Il avait pris un vol commercial. La floraison de diatomées, sur l’Atlantique, était atrocement visible du haut des airs. Elle s’étendait maintenant sur une bonne centaine de kilomètres. Floraison était bien le mot qui convenait, se dit-il avec amertume. C’était vraiment comme une fleur géante, un camélia écarlate qui s’épanouissait au large des plages brésiliennes. Cette vision avait excité les autres passagers. Ils avaient tous quitté leur siège pour courir d’un hublot à un autre afin de ne rien perdre du spectacle, tout en posant frénétiquement des questions. Rouge, avait pensé Peterson. Étrange comme la couleur du sang éveillait immédiatement la notion de danger dans l’esprit humain. Sinistre paysage marin, que cette blessure ouverte dans l’océan, ces lames roses autour du caillot sombre.
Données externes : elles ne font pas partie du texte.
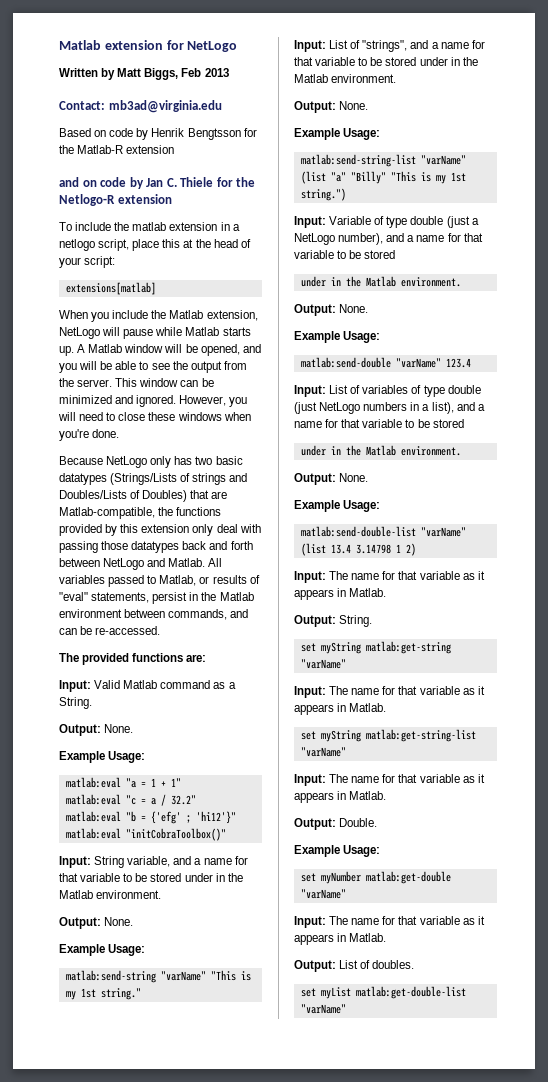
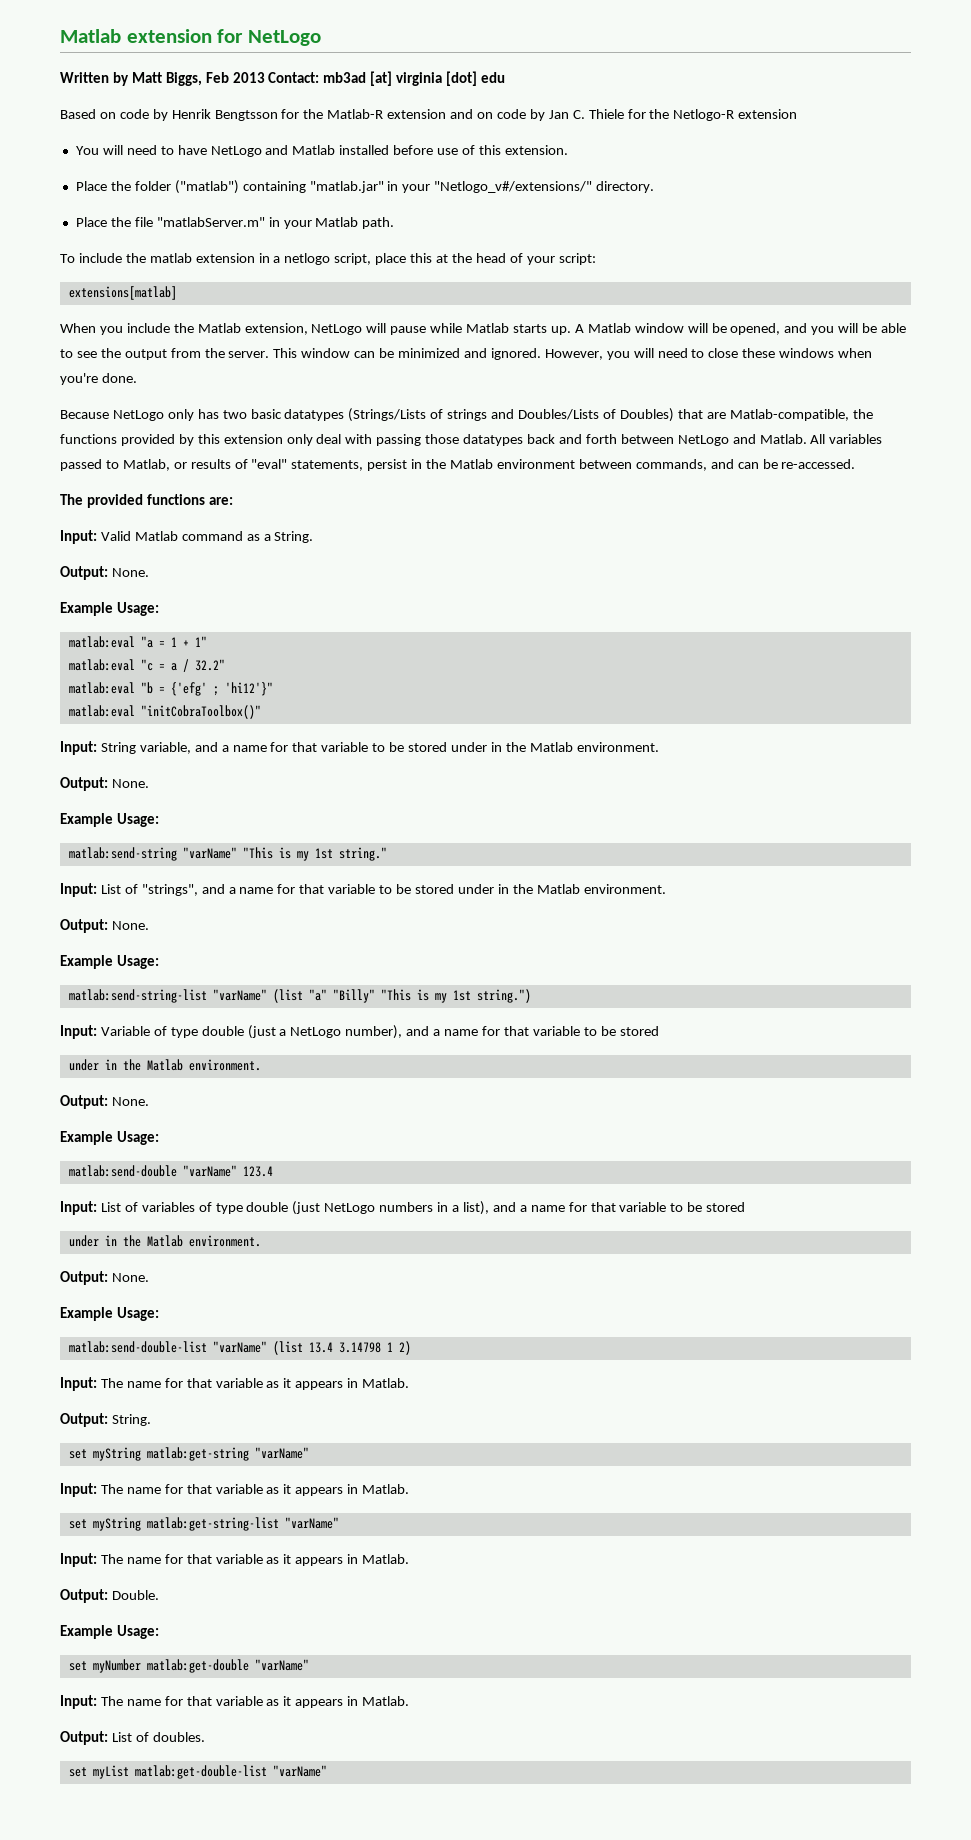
[59,100,222,113] // Contact: mb3ad@virginia.edu -> [268,71,506,86] Contact: mb3ad [at] virginia [dot] edu
(175, 149) // -> (447, 114) none
(172, 199) none -> [75,145,568,157] [75,180,655,194] [75,217,395,229] // You will need to have NetLogo and Matlab installed before use of this extension. // Place the folder ("matlab") containing "matlab.jar" in your "Netlogo_v#/extensions/" directory. // Place the file "matlabServer.m" in your Matlab path.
Son esprit, peu à peu, s’était éloigné de la réalité de cette image pour la transformer bientôt en œuvre d’art surréaliste. Avec des jaguars mauves et des arbres jaunes, il voyait un Jesse Allen. Et avec des poissons orange dans le ciel…

Quel était ce poème de Bottomley ? Dans la deuxième strophe, il était question d’oiseaux que l’on forçait à voler trop haut. Là où rôdent les vapeurs innaturelles. Les roches vives pour sûr périront quand les oiseaux jamais ne redescendront… Des vers pompiers du XIXe siècle. Par les temps qui couraient, on se raccrochait vraiment à n’importe quel lambeau de civilisation.

Il y avait eu des émeutes à Rio. L’habituelle réaction politique : groupes marxistes et tumeurs locales réveillées par la floraison atlantique.

Un hélicoptère attendait Peterson à l’aéroport pour le transporter jusqu’au lieu d’un rendez-vous secret, à bord d’un immense yacht ancré près du littoral nord. Il y avait retrouvé le président du Brésil et son cabinet. McKerrow, de Washington et Jean-Claude Rollet, un de ses collègues du Conseil. Ils avaient été en conférence durant toute une journée, de 10 heures jusqu’à tard dans l’après-midi, ne s’interrompant que pour un rapide déjeuner sur place.

Toutes les mesures possibles allaient être prises pour contenir la floraison. L’essentiel était d’inverser le processus. Des expériences étaient en cours dans l’océan Indien et dans quelques bassins d’essai en Californie du Sud. Un plan d’assistance alimentaire avait été voté pour le Brésil, afin de compenser l’interruption de pêche en Atlantique. Le Président ne manquerait pas de le mettre en valeur pour tenter d’éviter une panique générale. C’était le style tout-le-monde-sur-le-pont, serrons-nous-les-coudes, fragile rempart face à l’assaut de la mer empoisonnée qui nous cerne, etc. Lorsqu’ils se séparèrent, Rollet partit directement pour faire son rapport au Conseil.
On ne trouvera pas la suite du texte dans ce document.